Con el filo de la navaja sobre su muñeca, Ana cambió de opinión: no iba a matarse, iba a matarlo a él.
Sabía, siempre lo supo, que él no iba a quererla; nada haría que lo hiciera, ni el par de senos de silicón, ni la liposucción en brazos, glúteos, muslos y rodillas. Mucho menos el limado de mentón, el tatuado de cejas o la rinoplastia.
Afuera hacía frío y seguro él estaría con ella royéndole los huesos y tratando de asir, con boca y manos, esas diminutas tetas que a momentos la hacían parecer un efebo, una ninfa casi asexuada.

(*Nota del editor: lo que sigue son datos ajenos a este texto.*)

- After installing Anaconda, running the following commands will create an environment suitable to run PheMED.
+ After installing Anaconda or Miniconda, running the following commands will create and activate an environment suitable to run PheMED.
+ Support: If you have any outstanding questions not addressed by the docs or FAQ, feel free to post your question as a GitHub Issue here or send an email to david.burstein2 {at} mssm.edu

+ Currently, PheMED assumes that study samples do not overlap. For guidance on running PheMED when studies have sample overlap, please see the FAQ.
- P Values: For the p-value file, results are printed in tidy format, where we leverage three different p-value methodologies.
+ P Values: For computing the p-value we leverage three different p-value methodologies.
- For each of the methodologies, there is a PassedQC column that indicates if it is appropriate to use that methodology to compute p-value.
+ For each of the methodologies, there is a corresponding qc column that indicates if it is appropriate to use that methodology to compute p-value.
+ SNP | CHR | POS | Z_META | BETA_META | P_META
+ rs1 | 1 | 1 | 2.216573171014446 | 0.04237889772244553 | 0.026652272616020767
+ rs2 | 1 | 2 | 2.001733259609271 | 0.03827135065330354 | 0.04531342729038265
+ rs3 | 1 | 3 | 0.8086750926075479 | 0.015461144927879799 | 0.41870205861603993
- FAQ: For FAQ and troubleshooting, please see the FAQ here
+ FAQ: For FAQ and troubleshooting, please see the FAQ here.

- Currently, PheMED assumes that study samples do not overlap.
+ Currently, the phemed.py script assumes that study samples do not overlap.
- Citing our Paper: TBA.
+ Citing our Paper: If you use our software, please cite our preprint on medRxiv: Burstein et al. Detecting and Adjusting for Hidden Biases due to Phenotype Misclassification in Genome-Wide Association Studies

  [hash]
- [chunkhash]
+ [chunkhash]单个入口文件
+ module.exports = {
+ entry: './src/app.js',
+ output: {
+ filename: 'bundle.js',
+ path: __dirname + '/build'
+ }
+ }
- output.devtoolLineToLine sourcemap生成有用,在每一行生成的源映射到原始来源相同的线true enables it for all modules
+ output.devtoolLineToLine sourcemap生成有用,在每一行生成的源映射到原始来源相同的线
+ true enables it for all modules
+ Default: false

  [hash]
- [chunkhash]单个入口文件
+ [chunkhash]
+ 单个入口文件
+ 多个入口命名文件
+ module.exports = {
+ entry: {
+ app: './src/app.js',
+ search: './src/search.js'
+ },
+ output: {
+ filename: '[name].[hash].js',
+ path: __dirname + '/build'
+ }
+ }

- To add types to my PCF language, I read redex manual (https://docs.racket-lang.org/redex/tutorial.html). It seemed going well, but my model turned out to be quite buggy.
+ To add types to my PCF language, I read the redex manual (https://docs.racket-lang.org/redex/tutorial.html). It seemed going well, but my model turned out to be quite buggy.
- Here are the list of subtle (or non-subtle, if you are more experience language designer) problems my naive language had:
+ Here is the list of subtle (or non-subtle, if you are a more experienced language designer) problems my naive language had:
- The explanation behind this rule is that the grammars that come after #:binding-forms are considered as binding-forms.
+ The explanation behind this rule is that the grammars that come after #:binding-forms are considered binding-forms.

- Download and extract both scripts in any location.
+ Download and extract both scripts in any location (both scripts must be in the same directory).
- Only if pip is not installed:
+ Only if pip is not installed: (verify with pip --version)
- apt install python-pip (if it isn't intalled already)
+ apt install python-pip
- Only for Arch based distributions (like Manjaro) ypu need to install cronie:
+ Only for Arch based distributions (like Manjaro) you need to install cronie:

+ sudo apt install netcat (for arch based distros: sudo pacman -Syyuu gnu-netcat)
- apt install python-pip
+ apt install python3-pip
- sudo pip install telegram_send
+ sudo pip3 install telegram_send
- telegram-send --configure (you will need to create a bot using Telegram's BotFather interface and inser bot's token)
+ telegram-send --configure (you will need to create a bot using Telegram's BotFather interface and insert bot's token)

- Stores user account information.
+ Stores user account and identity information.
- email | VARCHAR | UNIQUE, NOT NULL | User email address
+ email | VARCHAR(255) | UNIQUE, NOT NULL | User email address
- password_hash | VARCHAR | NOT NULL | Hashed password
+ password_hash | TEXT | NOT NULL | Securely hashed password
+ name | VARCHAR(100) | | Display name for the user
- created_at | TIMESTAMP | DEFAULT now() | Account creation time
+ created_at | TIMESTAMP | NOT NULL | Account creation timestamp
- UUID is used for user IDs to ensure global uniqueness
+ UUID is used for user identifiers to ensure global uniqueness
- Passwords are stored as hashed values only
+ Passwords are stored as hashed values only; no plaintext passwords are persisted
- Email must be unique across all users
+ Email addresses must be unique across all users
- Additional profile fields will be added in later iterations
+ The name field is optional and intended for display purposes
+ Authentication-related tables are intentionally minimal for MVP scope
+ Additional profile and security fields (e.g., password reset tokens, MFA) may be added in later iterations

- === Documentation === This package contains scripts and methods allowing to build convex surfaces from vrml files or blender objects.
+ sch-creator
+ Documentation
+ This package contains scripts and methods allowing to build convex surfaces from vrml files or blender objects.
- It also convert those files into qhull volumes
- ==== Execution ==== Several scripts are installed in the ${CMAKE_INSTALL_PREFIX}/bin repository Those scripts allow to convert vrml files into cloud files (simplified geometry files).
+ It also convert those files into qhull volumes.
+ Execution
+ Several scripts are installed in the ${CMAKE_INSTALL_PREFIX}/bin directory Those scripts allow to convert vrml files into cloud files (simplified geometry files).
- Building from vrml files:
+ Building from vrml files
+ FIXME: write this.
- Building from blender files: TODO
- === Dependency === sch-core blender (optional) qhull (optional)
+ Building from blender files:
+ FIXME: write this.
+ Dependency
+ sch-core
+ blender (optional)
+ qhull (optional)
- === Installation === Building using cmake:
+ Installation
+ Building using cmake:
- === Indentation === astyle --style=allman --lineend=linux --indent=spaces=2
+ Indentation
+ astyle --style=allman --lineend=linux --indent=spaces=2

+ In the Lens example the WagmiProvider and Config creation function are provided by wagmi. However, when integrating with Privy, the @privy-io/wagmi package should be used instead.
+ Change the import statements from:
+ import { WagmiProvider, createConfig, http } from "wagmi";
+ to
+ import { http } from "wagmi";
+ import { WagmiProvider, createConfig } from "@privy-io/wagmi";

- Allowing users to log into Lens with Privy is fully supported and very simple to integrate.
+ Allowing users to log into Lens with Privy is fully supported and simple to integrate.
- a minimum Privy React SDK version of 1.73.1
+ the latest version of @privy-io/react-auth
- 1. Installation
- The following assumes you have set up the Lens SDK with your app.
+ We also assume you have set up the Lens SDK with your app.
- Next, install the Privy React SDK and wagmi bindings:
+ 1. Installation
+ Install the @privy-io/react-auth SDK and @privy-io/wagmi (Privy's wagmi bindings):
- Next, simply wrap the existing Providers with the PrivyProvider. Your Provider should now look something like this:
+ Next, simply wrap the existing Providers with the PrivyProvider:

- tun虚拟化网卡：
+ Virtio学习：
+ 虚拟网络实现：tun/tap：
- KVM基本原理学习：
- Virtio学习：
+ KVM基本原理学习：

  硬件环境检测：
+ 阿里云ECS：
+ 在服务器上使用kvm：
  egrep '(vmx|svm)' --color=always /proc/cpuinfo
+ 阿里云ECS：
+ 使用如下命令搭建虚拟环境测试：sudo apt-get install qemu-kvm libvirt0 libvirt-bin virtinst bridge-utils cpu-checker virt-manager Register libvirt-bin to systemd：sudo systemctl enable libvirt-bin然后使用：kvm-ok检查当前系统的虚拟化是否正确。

Ana, fuera de sí, empuñó la navaja y, con el rojo baby doll de encaje que se había puesto para morir, salió a matarlo.
La temperatura había bajado lo suficiente como para comenzar a escarchar los abetos, pero ella no tenía frío: lo sudaba, se sentía asfixiada como por humo de hoguera.
Mientras caminaba imaginó lo que sería morir quemada como las brujas y lo único que pudo visualizar, en un sólo instante en el que cerró los ojos, fueron sus prótesis derritiéndose por el fuego, un espectáculo decadente. Un segundo después yacía boca abajo pegada al hielo.